User Pays Principle Could Sink Unions

In early 2001 the Australian union movement hailed a victory that on the surface offers to help turn the tide of their continuing membership collapse.  The union joy came from an Industrial Relations Commission decision allowing compulsory $500 "service fees" to be charged against non-union employees for union led enterprise bargaining processes.

Even though by late 2001 the service fee mechanism encountered legal set back the union relief at finding a system that enables them to extract money from non-unionists is understandable.  Predictably the federal government attacked the fees on accusations of back door compulsory unionism.  The union retort is that they are just applying market principles of user pays.

However what has not been mentioned is that this union application of market principles strikes at the integrity of Australia's industrial relations system.  Perhaps unwittingly the union movement have badly shaken a pillar upon which the system rests.

According to the Australian Industry Group, the issue came about when an agreement was reached between the Electrical Trades Union and the National Electrical Contractors Association (an employer association) who with the ETU struck an umbrella agreement imposing service fees on non-unionists.  The agreement was subsequently inserted into the enterprise agreements of 240 NECA business members.

The process by which this situation arose demonstrates that in Australia the power of the union movement most frequently rests in the hands of management.  The trick for unions is to find employers and/or employer associations who will, for whatever motivation collude with the union to screw the worker.  The collusion then becomes legally sanctioned under the industrial relations system.

The Webster Dictionary describes collusion as a process of creating an "agreement for a deceitful purpose, especially between persons appearing or pretending to be adversaries or competitors".

It is in recognition of this Australian historical propensity for union-employer collusion that the Bill introduced by the federal industrial relations minister to stop service fees, prohibits employer organisations as well as unions from imposing service fees on non-unionists.  Even though the Bill has been blocked in the Senate subsequent decisions in the courts have complicated the issue and unions will need to strategically regroup.  However this apparent service fee win should actually worry many in the union movement for the longer-term implications of the precedent being set.

Australia's industrial relations system is not based on a user pays principle.  In fact the reverse is the case.

Self-funded retirees, GST paying consumers, the 1.6 million workers not within the IR system and every other non-award taxpayer, pay for the significant cost of the Industrial Relations Commission even though they are not recipients of IRC rulings.  Employers who do not pay employer association membership fees suffer the "imposts" imposed by IRC decisions.  Non-employee taxpayers subsidise union dues by making the dues tax deductible.  In large part the system is based on non-user pays.

The social trade off for the paying of costs by non-users is that industrial relations system decisions are imposed on all employees and all employers alike on the pretext of community benefit.  The introduction of union bargaining service fees as a condition of employment breaks the social settlement on which the IR system is built and initiates a chain of events in an entirely different direction.

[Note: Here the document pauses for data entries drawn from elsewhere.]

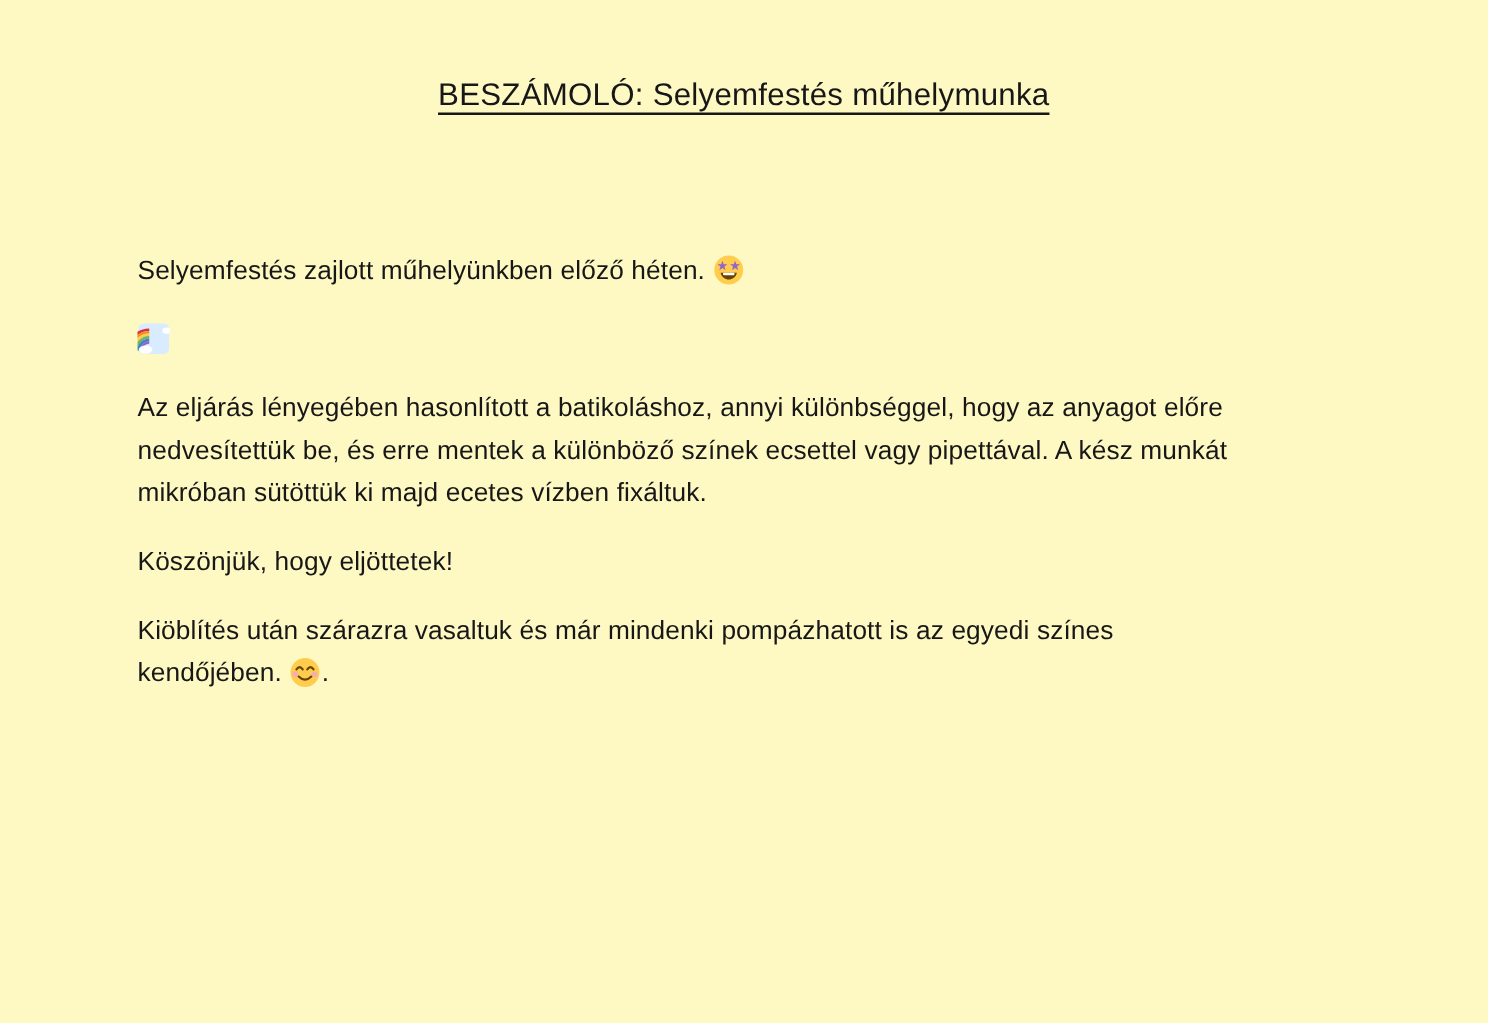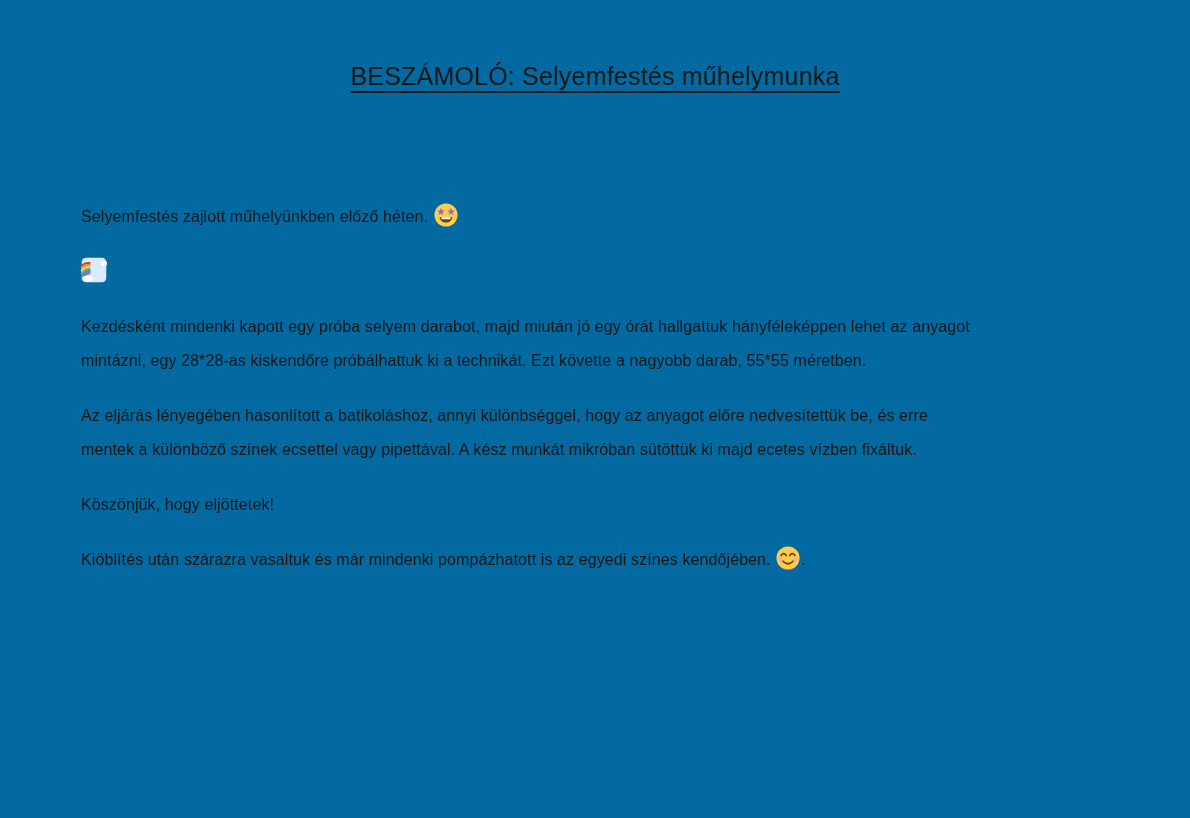"BESZÁMOLÓ: Selyemfestés műhelymunka" .page { background: #0369a1 -> #fef9c3 }
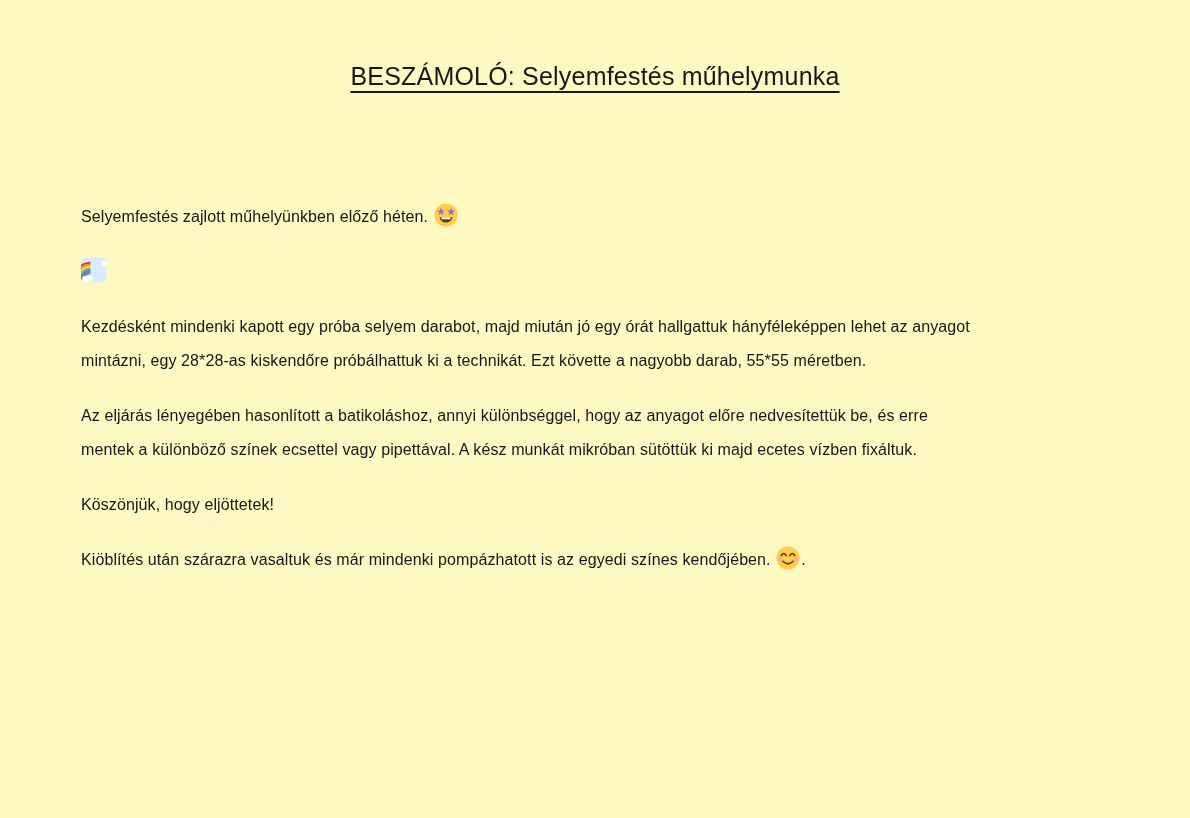"Selyemfestés zajlott műhelyünkben előző" .doc-body { font-size: 16px -> 21px; margin: 106px 0 0 81px -> 106px 0 0 110px }
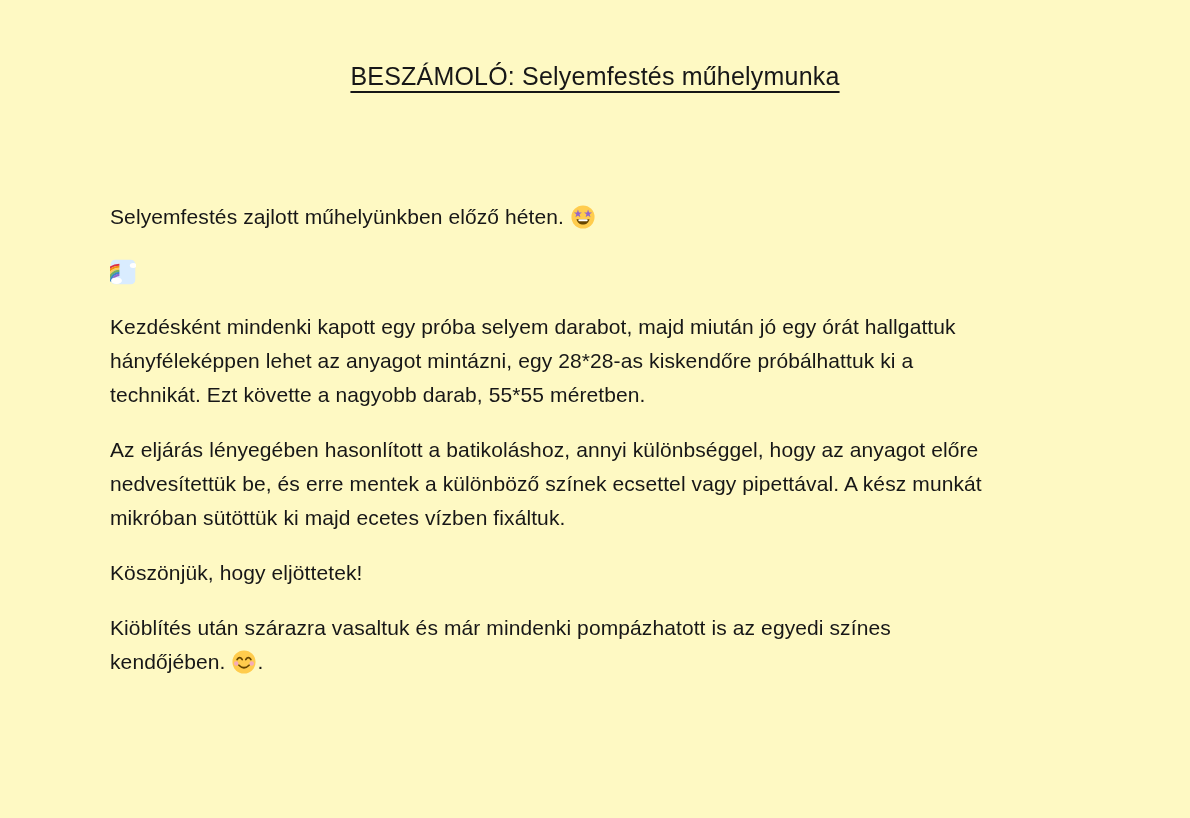"Kezdésként mindenki kapott egy próba" p { html: <p><span>Kezdésként mindenki kapott egy próba selyem darabot, majd miután jó egy órát hallgattuk hányféleképpen lehet az anyagot mintázni, egy 28*28-as kiskendőre próbálhattuk ki a technikát. Ezt követte a nagyobb darab, 55*55 méretben.</span></p> -> none }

The end consequence can quite possibly be a very different system.  User pays is not a principle applied for the benefit of the privileged where the payer has no choice.  Compulsory fees for a compulsory service is not user pays.  User pays involves clear, free and informed choice by persons who demonstrate a wish to use the service on offer.

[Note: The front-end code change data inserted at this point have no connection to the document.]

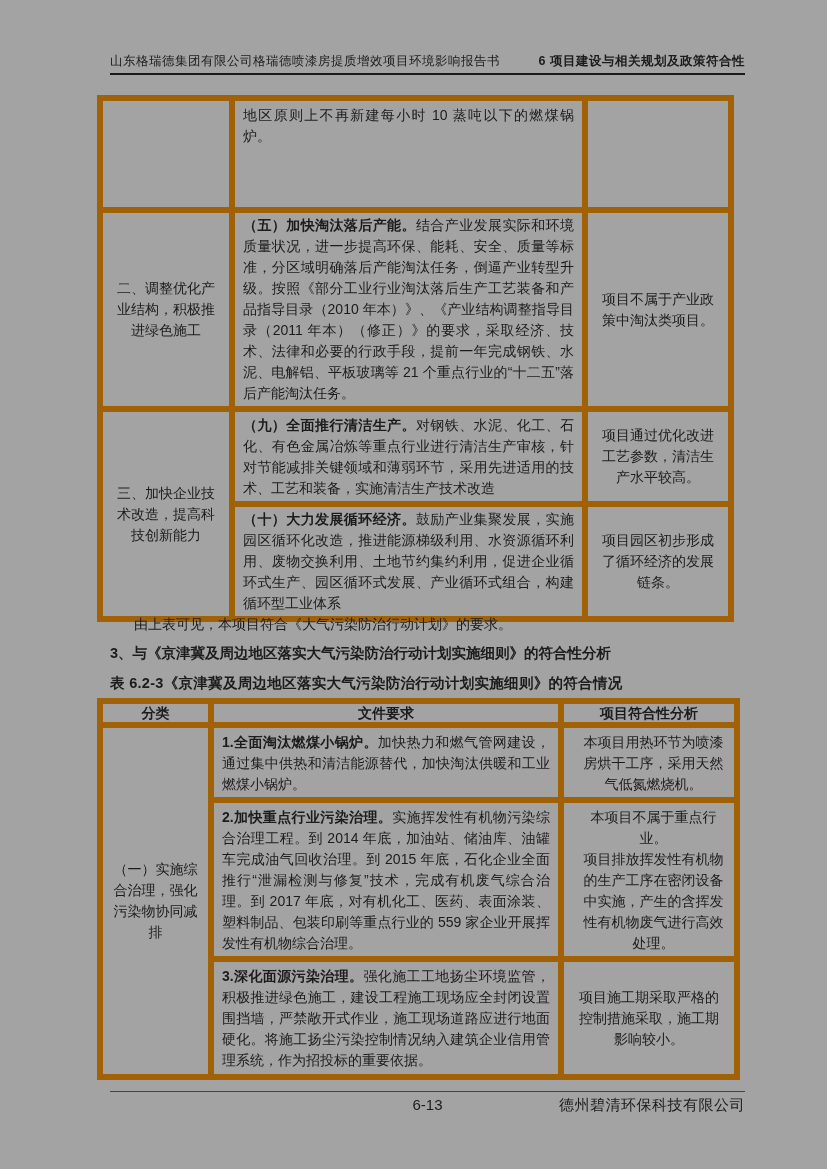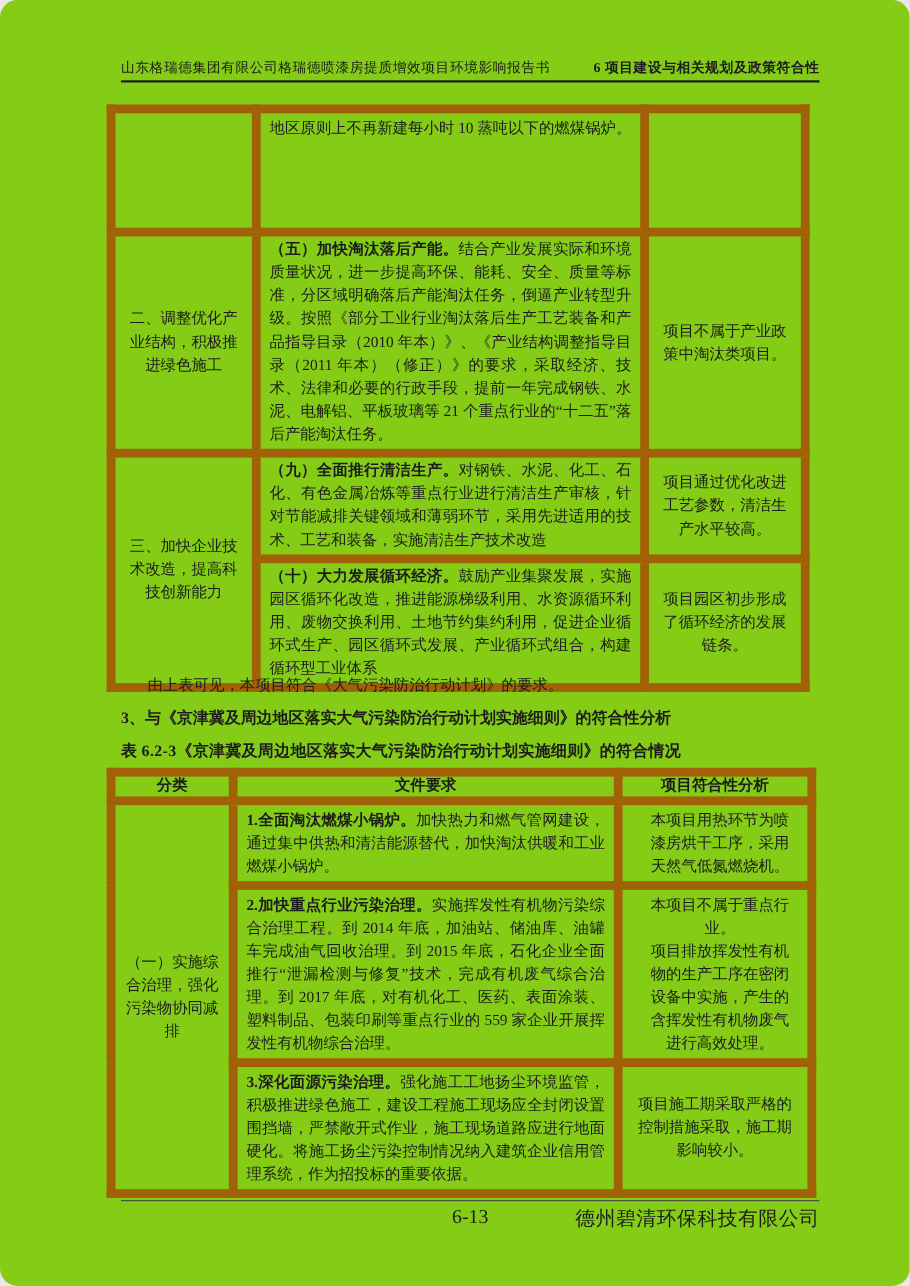"山东格瑞德集团有限公司格瑞德喷漆房提质增效项目环境影响报告书" .page { background: #84cc16 -> #a3a3a3; border-radius: 16px -> none; font-family: Liberation Serif, serif -> Liberation Sans, sans-serif }
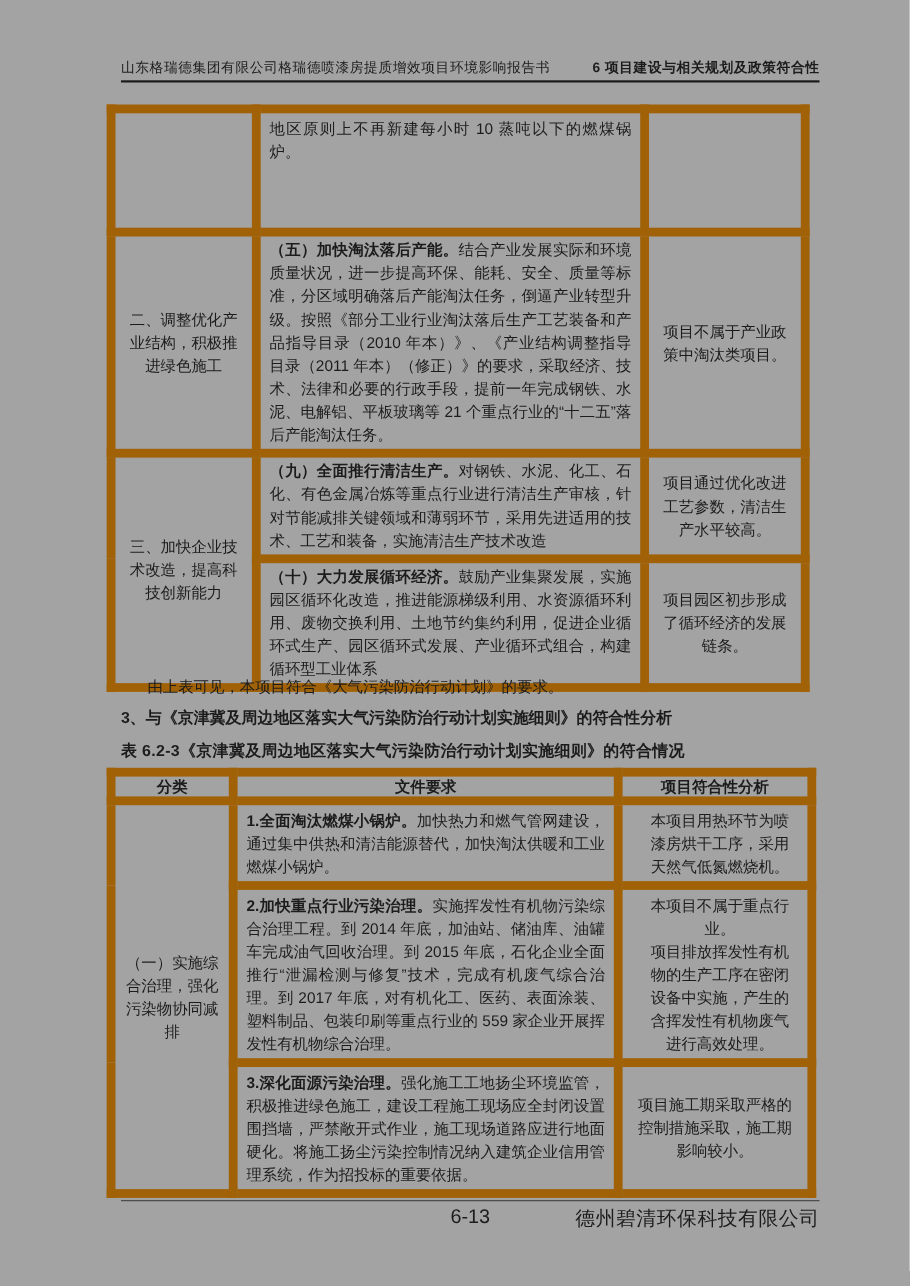"地区原则上不再新建每小时 10 蒸吨以下的燃煤锅炉。" td, th { border: 8px solid #a16207 -> 6px solid #a16207 }
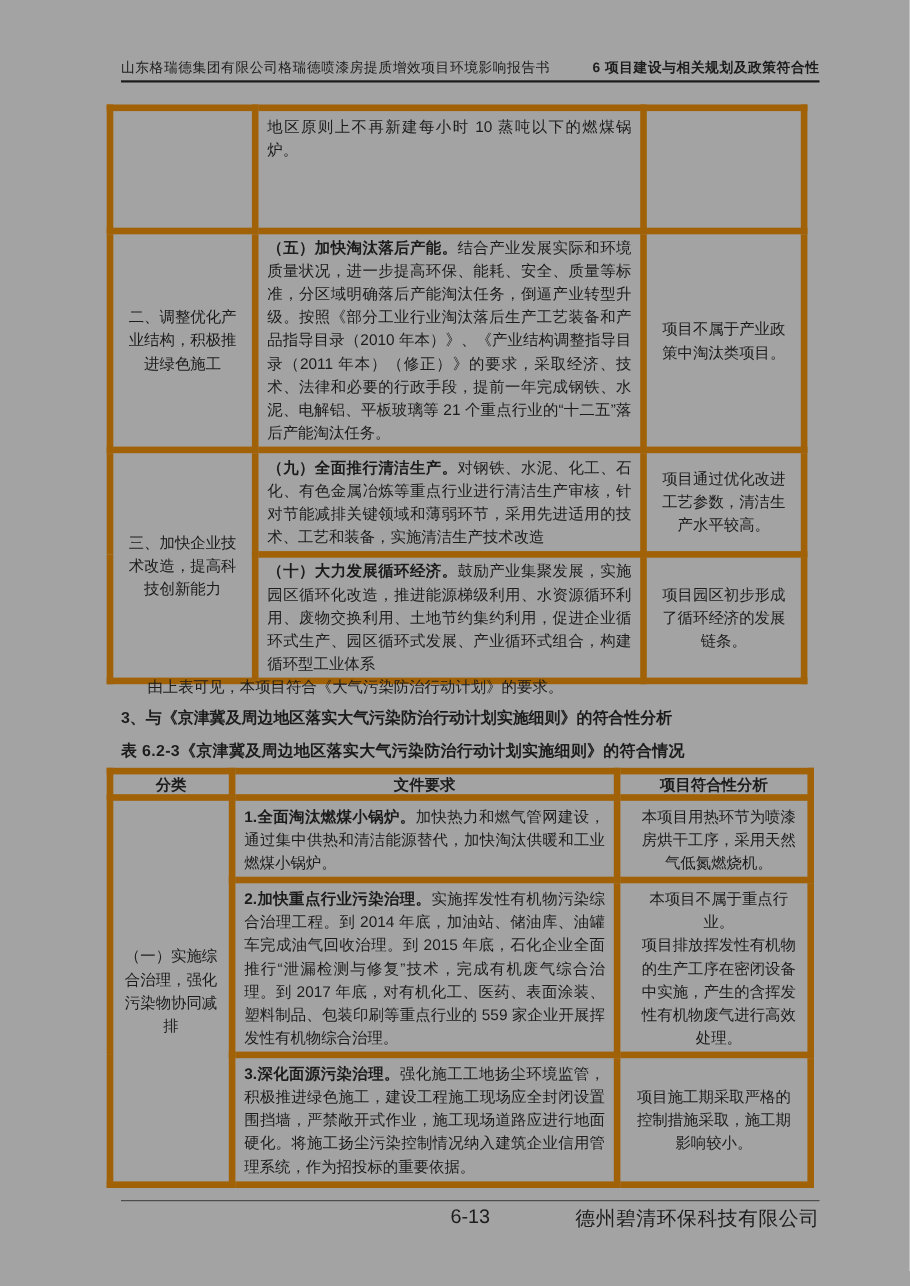"6-13" .page-footer { font-size: 18px -> 15px }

So if user pays is to apply in this new world initiated by the unions, taxpayers would not cover the cost of the IRC.  Costs would be covered on a fee for service basis to unions, employer associations and anyone else who sought to make representation.  Limited and privileged rights to representation would disappear and any employee or group could make representation to the IRC.  Decisions would only apply to those persons who made representations.  Employers who were not members of associations who made representation to the IRC would not have to comply with rulings.  Employees and employers would be given the choice to use the services of the IRC or could settle on work arrangements without the services of the IRC.

The real treat to the system is that in their dash for cash Australian unions have exposed the frailty of their own position and become an instrument of the IRC's destruction.